#### [Code change snippets]
========
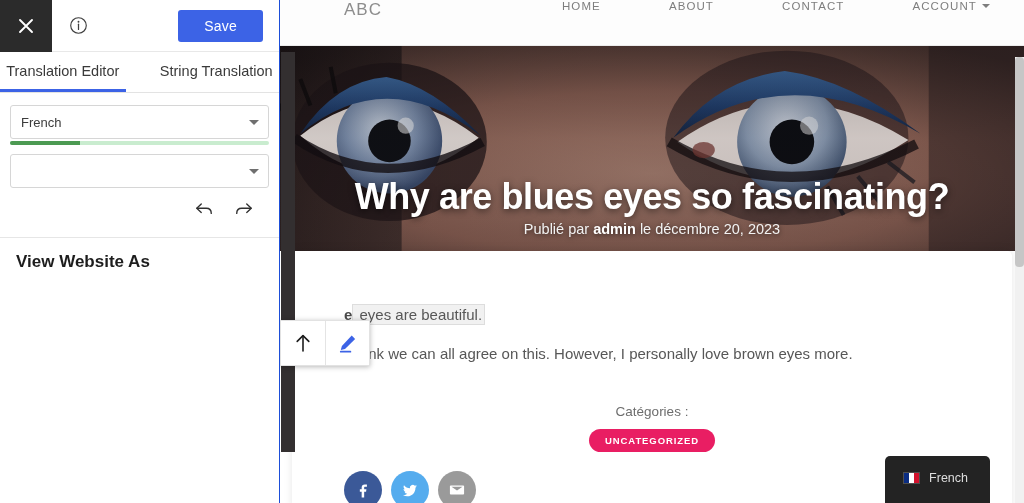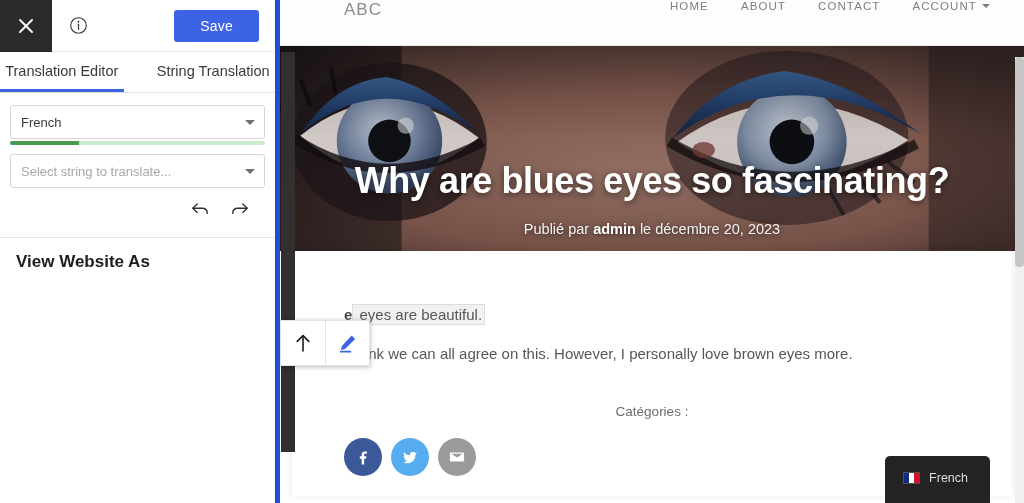--- a/index.html
+++ b/index.html
@@ -8,21 +8,21 @@
     overflow: hidden;
     font-family: "Liberation Sans", sans-serif;
     background: #ffffff;
   }
   .app { position: relative; width: 1024px; height: 503px; display: flex; }
 
   
   .sidebar {
     width: 280px; height: 503px;
     background: #ffffff;
-    border-right: 5px solid #1d4ed8;
+    border-right: 1px solid #1d4ed8;
     display: flex; flex-direction: column;
     flex: 0 0 280px;
     position: relative; z-index: 5;
   }
   .sb-header {
     height: 52px; display: flex; align-items: center;
     border-bottom: 1px solid #e8e8e8;
     background: #fff;
   }
   .close-btn {
@@ -123,21 +123,21 @@
     background: #fff;
   }
   .site-nav {
     height: 46px; background: #fdfdfd;
     border-bottom: 1px solid #ececec;
     display: flex; align-items: flex-start;
     padding: 0 34px 0 64px;
   }
   .logo { font-size: 17px; color: #8d8d8d; letter-spacing: 1px; }
   .nav-spacer { flex: 1 1 auto; }
-  .nav-links { display: flex; align-items: center; gap: 32px; }
+  .nav-links { display: flex; align-items: center; gap: 68px; }
   .nav-link {
     font-size: 11.5px; color: #7e7e7e;
     letter-spacing: 1.1px; cursor: pointer;
     display: flex; align-items: center; gap: 5px;
   }
   .nav-caret {
     width: 0; height: 0;
     border-left: 4px solid transparent;
     border-right: 4px solid transparent;
     border-top: 4px solid #7e7e7e;
@@ -158,21 +158,21 @@
     display: flex; flex-direction: column;
     align-items: center; justify-content: flex-end;
     padding-bottom: 14px;
   }
   .hero-title {
     font-size: 36px; font-weight: bold; color: #fff;
     letter-spacing: -.4px;
     text-shadow: 0 2px 7px rgba(0,0,0,.55);
   }
   .hero-meta {
-    margin-top: 19px; font-size: 14.5px; color: #f2f2f2;
+    margin-top: 3px; font-size: 14.5px; color: #f2f2f2;
     text-shadow: 0 1px 5px rgba(0,0,0,.6);
   }
   .hero-meta b { font-weight: bold; color: #ffffff; }
 
   
   .card-wrap { position: relative; padding: 0 12px; }
   .card {
     background: #fff;
     border-radius: 5px 5px 0 0;
     box-shadow: 0 -1px 8px rgba(0,0,0,.10);
@@ -286,21 +286,20 @@
 
     <div class="sb-section">
       <div class="select-box">
         <span>French</span>
         <span class="caret"></span>
       </div>
       <div class="progress-track">
         <div class="progress-fill" id="progfill" style="width: 27%; background: rgb(76, 154, 82);"></div>
       </div>
       <div class="select-box placeholder">
-        <span>Select string to translate...</span>
         <span class="caret"></span>
       </div>
       <div class="undo-redo">
         <div class="ur-btn">
           <svg width="20" height="17" viewBox="0 0 22 18">
             <path d="M8 3 L3 7.6 L8 12.2" stroke="#303030" stroke-width="1.5" fill="none" stroke-linecap="round" stroke-linejoin="round"></path>
             <path d="M3.4 7.6 L13.5 7.6 Q19 7.6 19 13.3" stroke="#303030" stroke-width="1.5" fill="none" stroke-linecap="round"></path>
           </svg>
         </div>
         <div class="ur-btn">
@@ -401,20 +400,21 @@
       </div>
     </div>
 
     <div class="card-wrap">
       <article class="card">
         <p class="para"><b class="lead-bold">e</b><span class="hl"> eyes are beautiful.</span></p>
         <p class="para">I think we can all agree on this. However, I personally love brown eyes more.</p>
 
         <div class="cats">
           <span class="cats-label">Catégories :</span>
+          <span class="badge" style="background: rgb(233, 30, 99);">UNCATEGORIZED</span>
         </div>
 
         <div class="socials">
           <div class="soc" id="soc-fb" style="background: rgb(59, 89, 152);">
             <svg width="20" height="20" viewBox="0 0 24 24">
                 <path fill="#fff" d="M14.5 8.2h2.2V5.4h-2.6c-2.4 0-3.7 1.4-3.7 3.7v2.1H8.2v2.9h2.2v7h3v-7h2.3l.4-2.9h-2.7V9.5c0-.9.3-1.3 1.1-1.3z"></path>
               </svg>
           </div>
           <div class="soc" id="soc-tw" style="background: rgb(85, 172, 238);">
             <svg width="20" height="20" viewBox="0 0 24 24">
========
What lines above contain the word "meta"? Please copy each one.

   .hero-meta {
   .hero-meta b { font-weight: bold; color: #ffffff; }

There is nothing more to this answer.